2. Use distilled water. You could consider purchasing distilled water or making it at home to put in your hydroponics system. This will have very close to 0 PPM of TDS and would be ideal for making a hydroponic nutrient solution. The downside is it is inconvenient to purchase this every time you need to make a new solution, and the cost would mount up over time.

3. A compromise, would be to mix some distilled water into your own filtered tap water, to bring the PPM count down to an acceptable level, where the impact of existing dissolved solids will be fairly insignificant.
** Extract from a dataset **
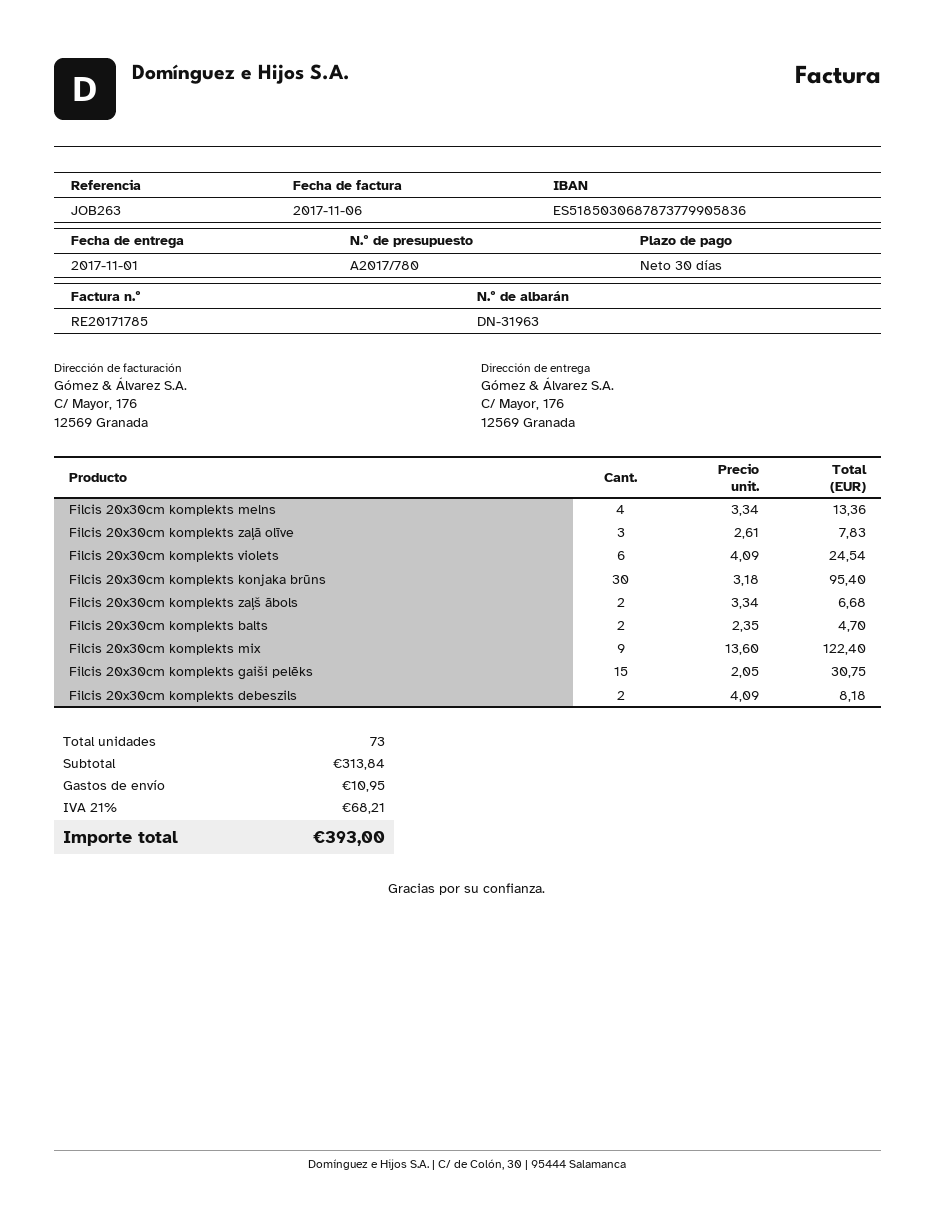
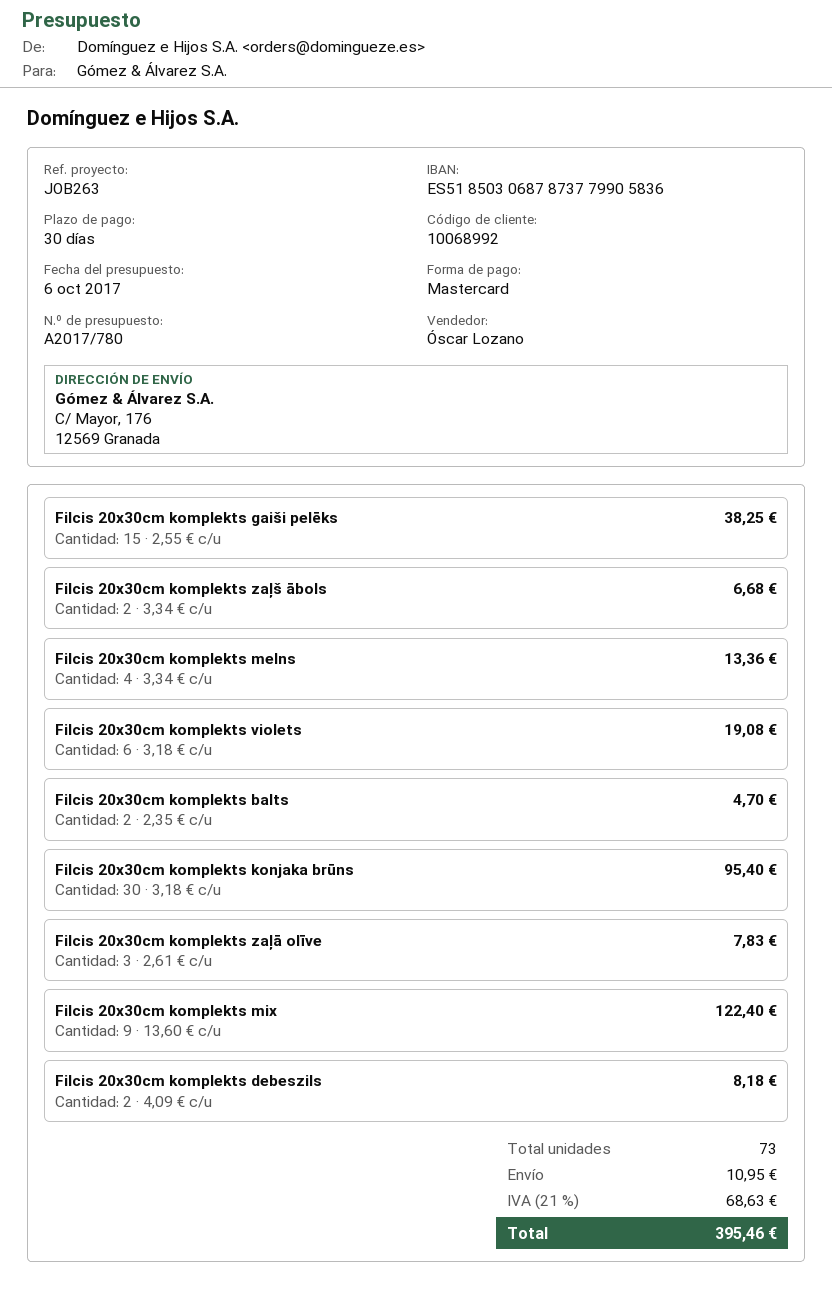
Filcis 20x30cm komplekts violets: 6 x 4.09 = 24.54 -> 6 x 3.18 = 19.08
Filcis 20x30cm komplekts gaiši pelēks: 15 x 2.05 = 30.75 -> 15 x 2.55 = 38.25
tax: 21% = 68.21 -> 21% = 68.63
total: 393.00 -> 395.46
How To Make Up A Hydroponic Nutrient Solution

Equipment I Use

  1. A large, clean bucket
  2. A stirring stick
  3. A syringe for measuring smaller volumes
  4. A measuring jug for larger volumes
  5. Nutrient solutions
  6. An electric pH Meter
  7. An electric EC meter
  8. Suitable pH adjustment solutions (I use phosphoric acid and potassium hydroxide. You can buy dilute versions of these as pH UP and pH DOWN solutions)

Leave The Water To Stand

Leave the water to stand in direct sunlight for at least 24 hours to allow the chlorine to dissipate from the water. This will also allow the water to rise to room temperature. An ideal temperature for hydroponic solutions is about 63 to 72 °F.

Initial Readings

Check the PPM count and pH of the water. If the PPM count is more than 120 PPM, consider lowering this by either adding distilled water or running the water through a reverse osmosis filter or activated carbon filter.

Follow The Advice And Instructions Of The Nutrient Solution Manufacturer

Before adding any nutrients to your water, consider the growth stage of your plants and determine an appropriate concentration and nutrient composition for your nutrient solution. General Hydroponics have some great resources on their website to give you a guide. I often use this and other resources as I find it difficult to keep all the information in my head. I also use their nutrient solutions as I have found them reliable over a number of years.
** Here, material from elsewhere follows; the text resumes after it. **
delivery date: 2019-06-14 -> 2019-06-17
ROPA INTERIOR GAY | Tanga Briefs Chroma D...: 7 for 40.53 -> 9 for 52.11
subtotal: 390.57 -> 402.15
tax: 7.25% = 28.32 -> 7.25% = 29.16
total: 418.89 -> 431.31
Add your chosen nutrients as per your planned proportions. If you are adding individual nutrients to your solution, start with the micronutrients, followed by the macronutrients. Otherwise, simply follow the instructions provided by your nutrient solution manufacturer.

Monitor the Concentration Of The Hydroponic Nutrient Solution

Using your EC meter, monitor the concentration several times as you are making the solution up, so that you don’t overshoot and make the solution too strong.

Adjust The pH

Once you have added all of the nutrients, the next step is to check the pH of the nutrient solution. This is done with your chosen pH monitoring method. For me, it’s an electric pH monitor.

It is likely that your pH level will have risen above the target range. Mine usually does when making up a nutrient solution. In this example, you should dilute a small amount of phosphoric acid or pH DOWN in about one litre of water.

pH adjustment solutions tend to be very strong and is very easy to cause the pH to go from being too high to way too low with only a small volume of acid. By diluting the acid, you can more finely adjust the pH.

Once you have adjusted the solution to the correct pH, you can add the solution to your hydroponic system.